Quintessential to understanding the stability of multiply charged anions (MCAs) is the characterization of the so-called ``Coulomb Barrier'' (CB) toward the loss of an excess electron and/or dissociation into charged fragments. The CB arises due to the superposition of the long-range Coulomb repulsion of the excess electron (or anion), and the short-range attractive polarization binding energy of the anion (or fragment). The CB adds to the stability of MCAs, often rendering thermodynamically unstable species to be metastable toward autodetachment or dissociation. The magnitude and shape of the CB is expected to depend heavily on the decay pathway. Whereas dissociation into charged fragments is often the lowest energy pathway for many MCAs, the vast majority of previous research has focused on electron loss.

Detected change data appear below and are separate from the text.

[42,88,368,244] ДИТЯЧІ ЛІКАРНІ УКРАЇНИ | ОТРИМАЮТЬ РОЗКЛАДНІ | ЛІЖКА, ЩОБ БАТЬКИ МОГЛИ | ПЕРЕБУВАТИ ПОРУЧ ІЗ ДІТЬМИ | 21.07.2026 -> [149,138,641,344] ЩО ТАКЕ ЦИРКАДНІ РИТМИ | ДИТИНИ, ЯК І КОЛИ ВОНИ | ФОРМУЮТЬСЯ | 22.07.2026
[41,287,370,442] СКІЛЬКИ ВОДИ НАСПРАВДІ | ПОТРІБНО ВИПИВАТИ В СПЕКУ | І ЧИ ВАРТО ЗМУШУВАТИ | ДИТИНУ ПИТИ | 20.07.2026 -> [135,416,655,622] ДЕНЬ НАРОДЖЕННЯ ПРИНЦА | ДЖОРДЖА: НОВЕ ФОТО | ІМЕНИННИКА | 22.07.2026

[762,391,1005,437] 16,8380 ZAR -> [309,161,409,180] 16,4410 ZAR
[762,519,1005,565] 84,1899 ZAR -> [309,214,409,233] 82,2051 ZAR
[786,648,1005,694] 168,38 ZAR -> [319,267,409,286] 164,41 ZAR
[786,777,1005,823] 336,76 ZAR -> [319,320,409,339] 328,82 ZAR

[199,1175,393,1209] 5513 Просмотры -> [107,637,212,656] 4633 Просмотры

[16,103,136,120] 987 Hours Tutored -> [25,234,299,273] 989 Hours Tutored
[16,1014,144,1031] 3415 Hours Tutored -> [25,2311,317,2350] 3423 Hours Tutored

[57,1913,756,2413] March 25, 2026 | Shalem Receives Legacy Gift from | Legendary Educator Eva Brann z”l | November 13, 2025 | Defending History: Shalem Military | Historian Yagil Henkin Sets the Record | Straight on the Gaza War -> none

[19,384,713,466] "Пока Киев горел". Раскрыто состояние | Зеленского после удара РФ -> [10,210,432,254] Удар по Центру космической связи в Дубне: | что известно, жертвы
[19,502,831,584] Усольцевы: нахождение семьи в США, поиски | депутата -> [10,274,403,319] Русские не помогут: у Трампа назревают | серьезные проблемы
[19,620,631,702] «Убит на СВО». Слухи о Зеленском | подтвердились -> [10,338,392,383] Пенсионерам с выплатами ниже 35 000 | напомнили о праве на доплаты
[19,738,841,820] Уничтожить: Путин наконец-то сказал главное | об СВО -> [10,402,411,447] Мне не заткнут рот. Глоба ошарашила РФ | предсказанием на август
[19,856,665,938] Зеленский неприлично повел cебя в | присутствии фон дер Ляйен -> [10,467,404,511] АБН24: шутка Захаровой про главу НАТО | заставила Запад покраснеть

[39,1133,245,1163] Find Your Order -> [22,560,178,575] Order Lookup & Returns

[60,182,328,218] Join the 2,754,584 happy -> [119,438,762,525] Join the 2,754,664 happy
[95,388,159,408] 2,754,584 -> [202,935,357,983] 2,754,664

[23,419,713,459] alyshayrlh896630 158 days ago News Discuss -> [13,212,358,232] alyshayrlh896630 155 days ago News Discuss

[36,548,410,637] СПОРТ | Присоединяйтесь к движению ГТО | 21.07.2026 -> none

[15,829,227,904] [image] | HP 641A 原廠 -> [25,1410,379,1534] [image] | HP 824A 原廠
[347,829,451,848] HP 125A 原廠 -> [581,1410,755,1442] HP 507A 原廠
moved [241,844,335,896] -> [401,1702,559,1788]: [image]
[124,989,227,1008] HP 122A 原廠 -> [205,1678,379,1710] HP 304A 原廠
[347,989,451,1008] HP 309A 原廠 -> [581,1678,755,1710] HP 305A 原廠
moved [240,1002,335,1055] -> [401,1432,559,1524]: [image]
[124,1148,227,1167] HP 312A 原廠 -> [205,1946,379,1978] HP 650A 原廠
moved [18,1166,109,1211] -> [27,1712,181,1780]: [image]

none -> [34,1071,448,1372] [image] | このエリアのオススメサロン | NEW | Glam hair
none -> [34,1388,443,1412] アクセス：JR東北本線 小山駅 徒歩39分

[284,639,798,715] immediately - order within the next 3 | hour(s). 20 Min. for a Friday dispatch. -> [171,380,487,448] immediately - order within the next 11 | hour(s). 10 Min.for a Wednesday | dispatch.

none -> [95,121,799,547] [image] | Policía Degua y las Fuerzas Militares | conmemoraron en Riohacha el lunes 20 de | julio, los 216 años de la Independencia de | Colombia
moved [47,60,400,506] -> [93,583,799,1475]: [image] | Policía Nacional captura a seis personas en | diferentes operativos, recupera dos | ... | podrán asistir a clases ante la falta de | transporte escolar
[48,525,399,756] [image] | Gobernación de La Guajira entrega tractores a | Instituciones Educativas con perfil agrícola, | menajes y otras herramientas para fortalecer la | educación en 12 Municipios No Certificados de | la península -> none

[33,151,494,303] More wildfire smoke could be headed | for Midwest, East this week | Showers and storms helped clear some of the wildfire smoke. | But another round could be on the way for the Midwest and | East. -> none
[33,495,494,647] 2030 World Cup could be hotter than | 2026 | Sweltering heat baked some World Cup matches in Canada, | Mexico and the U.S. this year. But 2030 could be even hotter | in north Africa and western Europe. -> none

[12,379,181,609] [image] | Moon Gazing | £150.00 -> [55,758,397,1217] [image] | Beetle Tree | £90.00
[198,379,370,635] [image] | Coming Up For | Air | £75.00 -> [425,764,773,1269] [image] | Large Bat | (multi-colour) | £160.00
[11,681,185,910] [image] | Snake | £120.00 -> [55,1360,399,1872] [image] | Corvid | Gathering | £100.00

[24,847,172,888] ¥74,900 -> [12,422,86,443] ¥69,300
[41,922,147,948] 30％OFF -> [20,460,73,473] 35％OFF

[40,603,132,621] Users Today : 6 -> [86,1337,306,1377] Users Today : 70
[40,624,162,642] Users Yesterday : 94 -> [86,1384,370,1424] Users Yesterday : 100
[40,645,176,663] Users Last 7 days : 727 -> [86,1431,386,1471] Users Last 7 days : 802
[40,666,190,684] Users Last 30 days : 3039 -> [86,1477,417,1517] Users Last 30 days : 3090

In this work, collision-induced dissociation (CID) is employed to study fragmentation of disulfonic dianions of increasing ``length''. Energy threshold for the production of SO$_{3}^{-}$ plus its conjugate anion are used to estimate the magnitude of the Coulomb barrier to dissociation. These measured thresholds are compared with \textit{ab initio }calculations of the dissociation energy. The relationship between these magnitudes and the distance between the excess charges will then be discussed.